O agressor aproveitava os momentos em que a mãe da vítima, sua esposa, estava ausente de casa para cometer os crimes, que foram presenciados, inclusive, pelos outros filhos do casal, irmãos mais novos da menina. A grave situação de violência veio à tona depois que a própria vítima confidenciou o ocorrido na escola.
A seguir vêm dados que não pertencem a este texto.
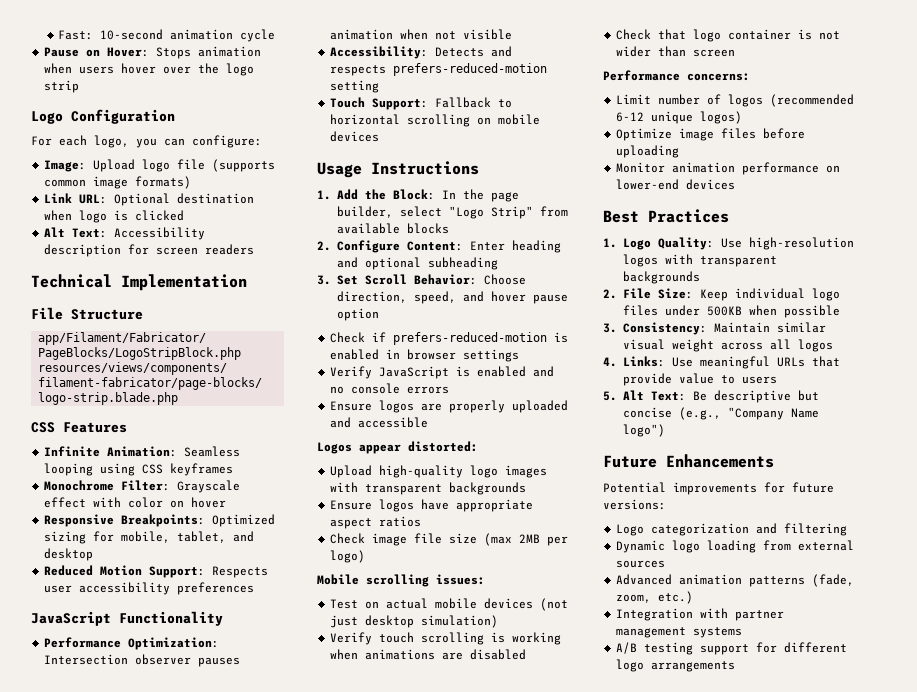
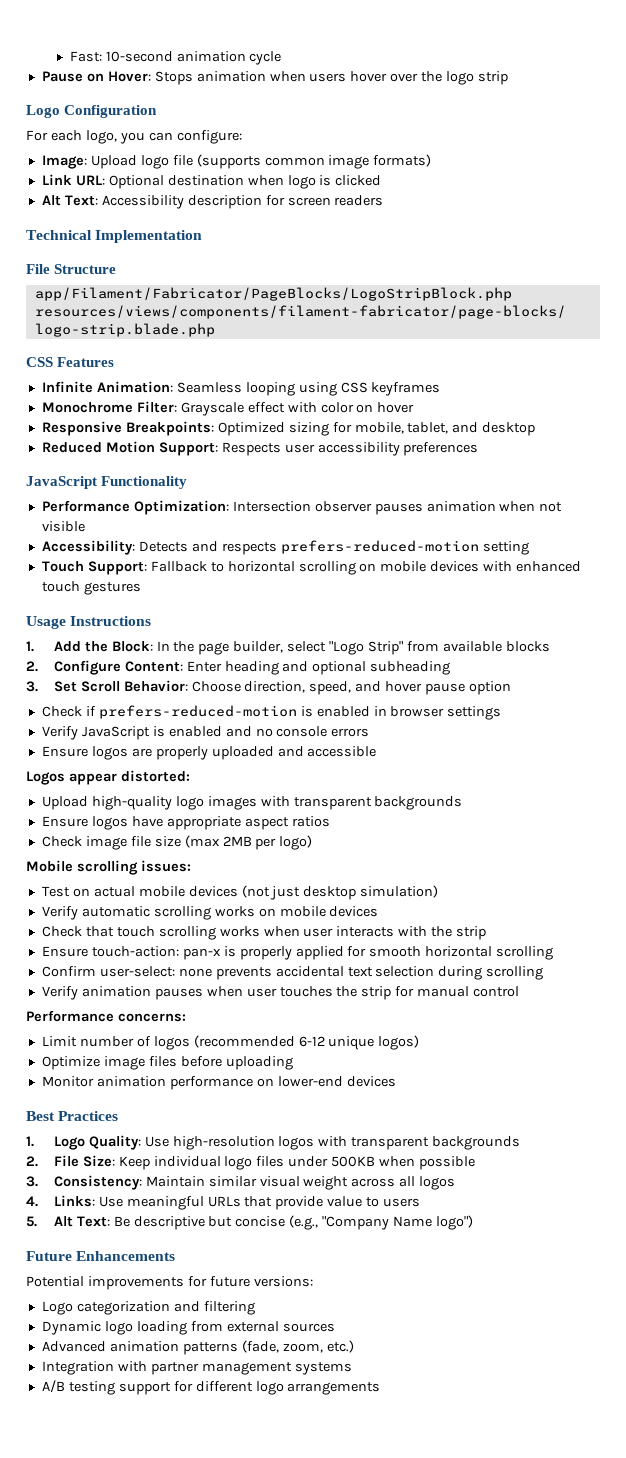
- Touch Support: Fallback to horizontal scrolling on mobile devices
+ Touch Support: Fallback to horizontal scrolling on mobile devices with enhanced touch gestures
- Verify touch scrolling is working when animations are disabled
- Check that logo container is not wider than screen
+ Verify automatic scrolling works on mobile devices
+ Check that touch scrolling works when user interacts with the strip
+ Ensure touch-action: pan-x is properly applied for smooth horizontal scrolling
+ Confirm user-select: none prevents accidental text selection during scrolling
+ Verify animation pauses when user touches the strip for manual control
Diante da revelação, a diretora da instituição de ensino agiu prontamente, acionando o Conselho Tutelar para as devidas providências.

Os autos do processo judicial evidenciaram o profundo sofrimento psicológico da criança, que chegou a expressar receio de estar grávida e manifestou pensamentos de ideação suicida. Além da pena privativa de liberdade, a decisão judicial estabeleceu sanções adicionais de caráter severo ao réu. Foi determinada uma indenização financeira no valor de R$ 40 mil, a ser paga pelo condenado à vítima, como compensação pelos danos sofridos.

Adicionalmente, a Justiça decretou a perda do poder familiar do agressor em relação a todos os seus filhos, afastando-o de forma permanente de suas responsabilidades parentais. Para garantir a integridade do processo e a proteção da vítima, foi negado ao réu o direito de recorrer da sentença em liberdade. Essa medida, solicitada pela Promotoria, assegura a manutenção da prisão do condenado enquanto eventuais recursos são analisados.